[Content revision data]

-*-*-

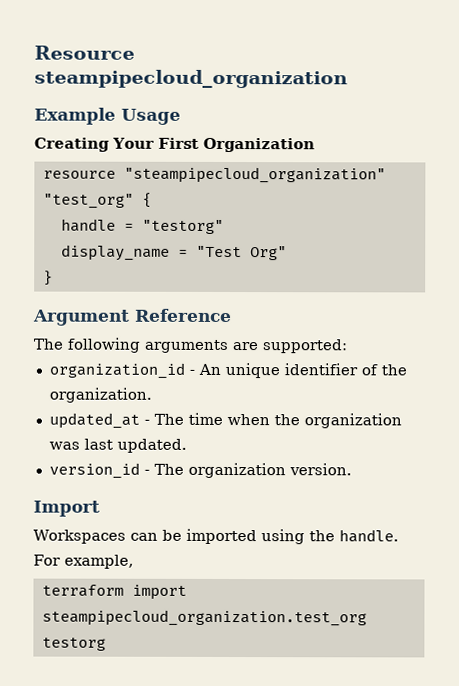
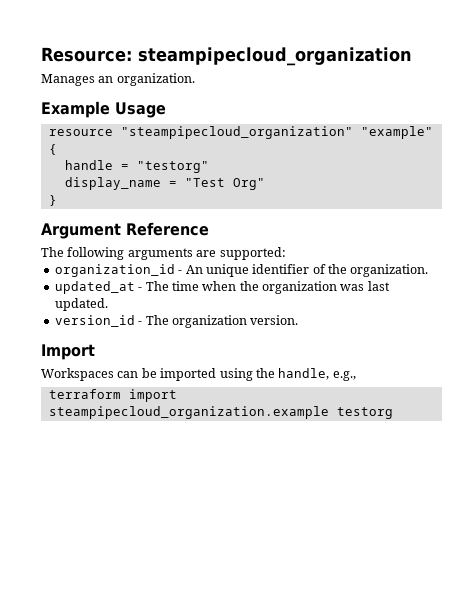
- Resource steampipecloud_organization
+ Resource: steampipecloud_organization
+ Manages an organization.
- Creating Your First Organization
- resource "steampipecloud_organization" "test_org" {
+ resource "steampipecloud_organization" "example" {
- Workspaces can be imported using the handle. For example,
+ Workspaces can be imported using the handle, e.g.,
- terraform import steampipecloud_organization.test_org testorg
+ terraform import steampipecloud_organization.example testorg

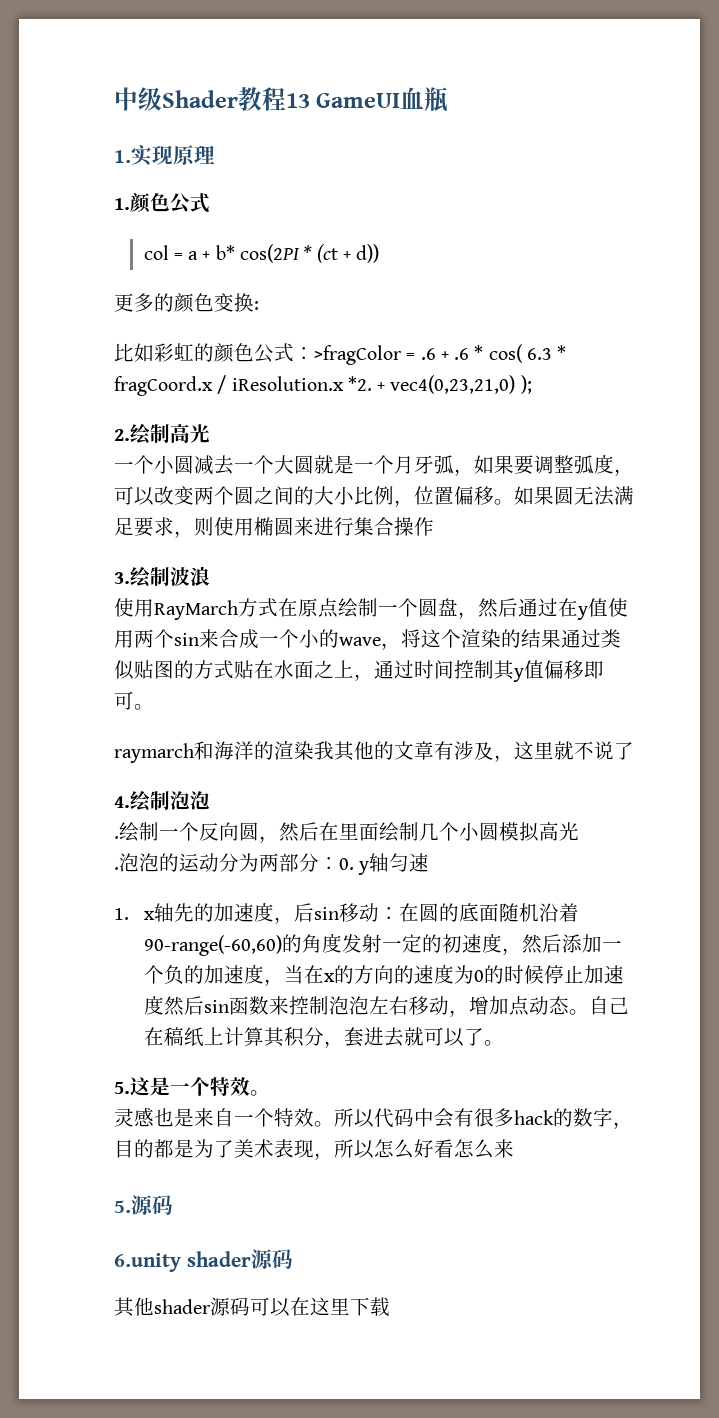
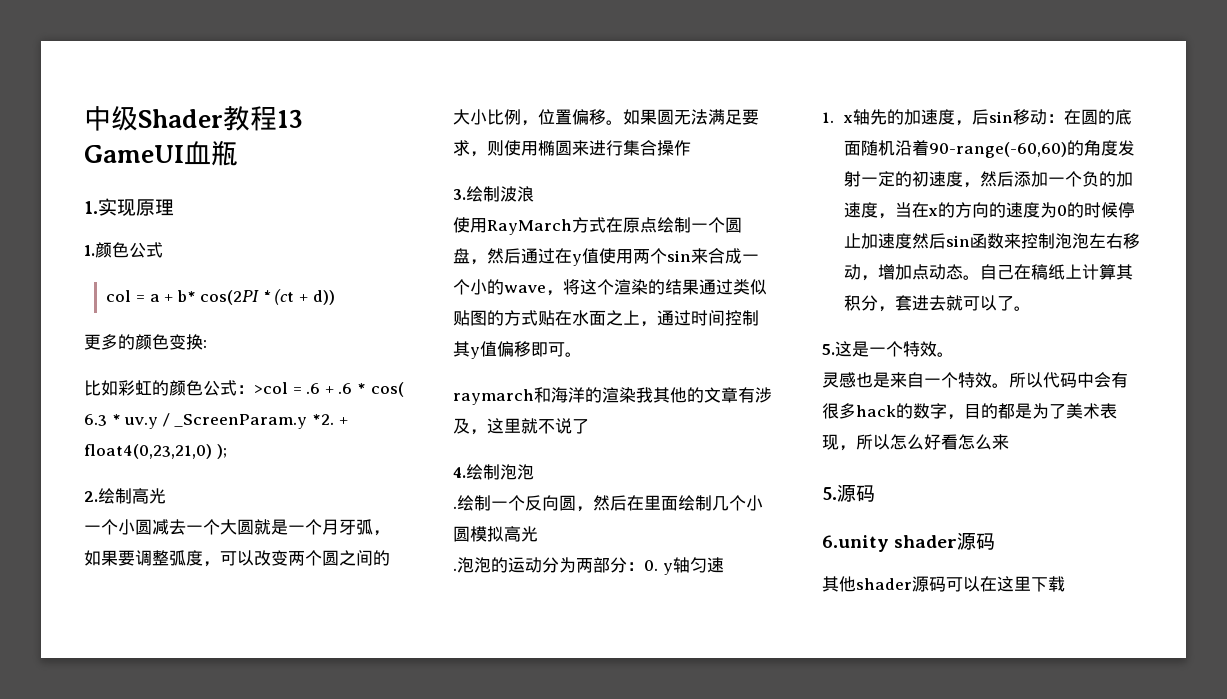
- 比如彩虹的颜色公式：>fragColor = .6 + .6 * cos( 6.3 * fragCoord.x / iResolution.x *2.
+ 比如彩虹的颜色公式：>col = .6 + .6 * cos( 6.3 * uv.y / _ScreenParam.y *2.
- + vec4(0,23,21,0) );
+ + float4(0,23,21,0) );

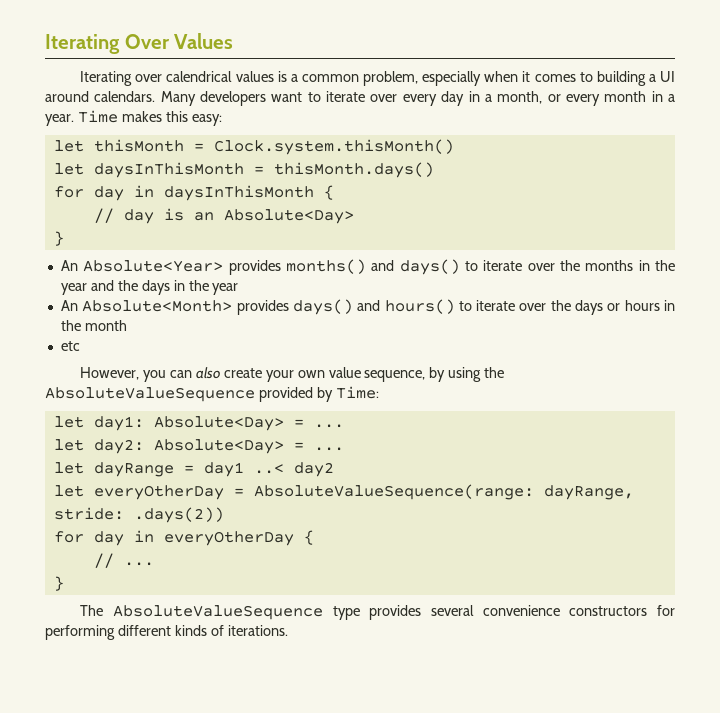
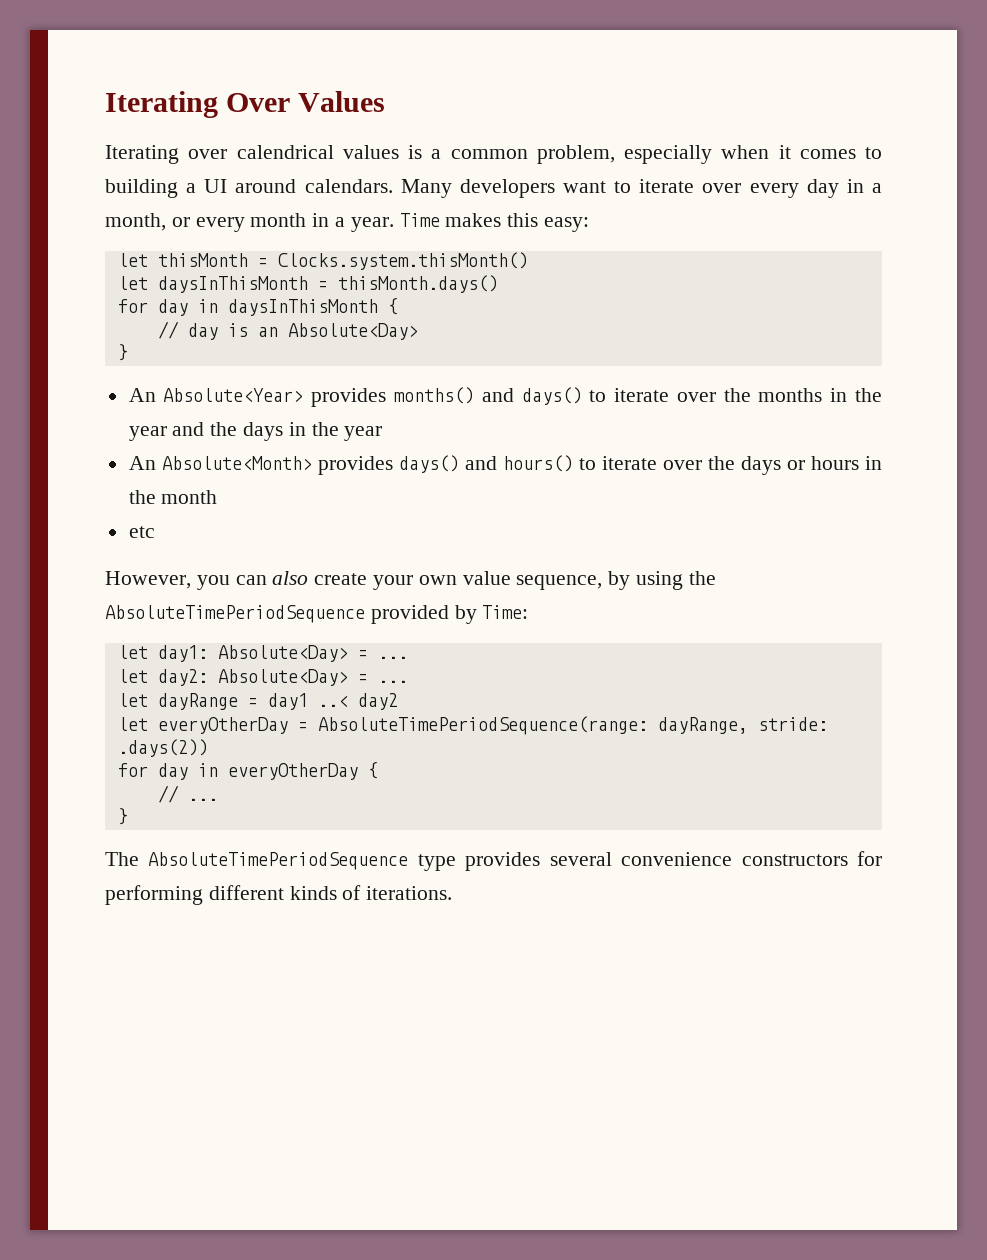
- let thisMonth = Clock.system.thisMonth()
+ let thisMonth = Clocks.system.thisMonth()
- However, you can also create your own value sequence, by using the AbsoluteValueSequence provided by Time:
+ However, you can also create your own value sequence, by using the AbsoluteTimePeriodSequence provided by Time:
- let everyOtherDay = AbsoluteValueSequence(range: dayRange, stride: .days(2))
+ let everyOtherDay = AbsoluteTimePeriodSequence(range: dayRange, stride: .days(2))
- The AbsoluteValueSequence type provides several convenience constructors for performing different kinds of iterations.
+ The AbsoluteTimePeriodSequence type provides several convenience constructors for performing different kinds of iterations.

-*-*-

**PROMPT:**
Print the records above verbatim, minus any pictures.

**ANSWER TO THIS PROBLEM:**
- Resource steampipecloud_organization
+ Resource: steampipecloud_organization
+ Manages an organization.
- Creating Your First Organization
- resource "steampipecloud_organization" "test_org" {
+ resource "steampipecloud_organization" "example" {
- Workspaces can be imported using the handle. For example,
+ Workspaces can be imported using the handle, e.g.,
- terraform import steampipecloud_organization.test_org testorg
+ terraform import steampipecloud_organization.example testorg

- 比如彩虹的颜色公式：>fragColor = .6 + .6 * cos( 6.3 * fragCoord.x / iResolution.x *2.
+ 比如彩虹的颜色公式：>col = .6 + .6 * cos( 6.3 * uv.y / _ScreenParam.y *2.
- + vec4(0,23,21,0) );
+ + float4(0,23,21,0) );

- let thisMonth = Clock.system.thisMonth()
+ let thisMonth = Clocks.system.thisMonth()
- However, you can also create your own value sequence, by using the AbsoluteValueSequence provided by Time:
+ However, you can also create your own value sequence, by using the AbsoluteTimePeriodSequence provided by Time:
- let everyOtherDay = AbsoluteValueSequence(range: dayRange, stride: .days(2))
+ let everyOtherDay = AbsoluteTimePeriodSequence(range: dayRange, stride: .days(2))
- The AbsoluteValueSequence type provides several convenience constructors for performing different kinds of iterations.
+ The AbsoluteTimePeriodSequence type provides several convenience constructors for performing different kinds of iterations.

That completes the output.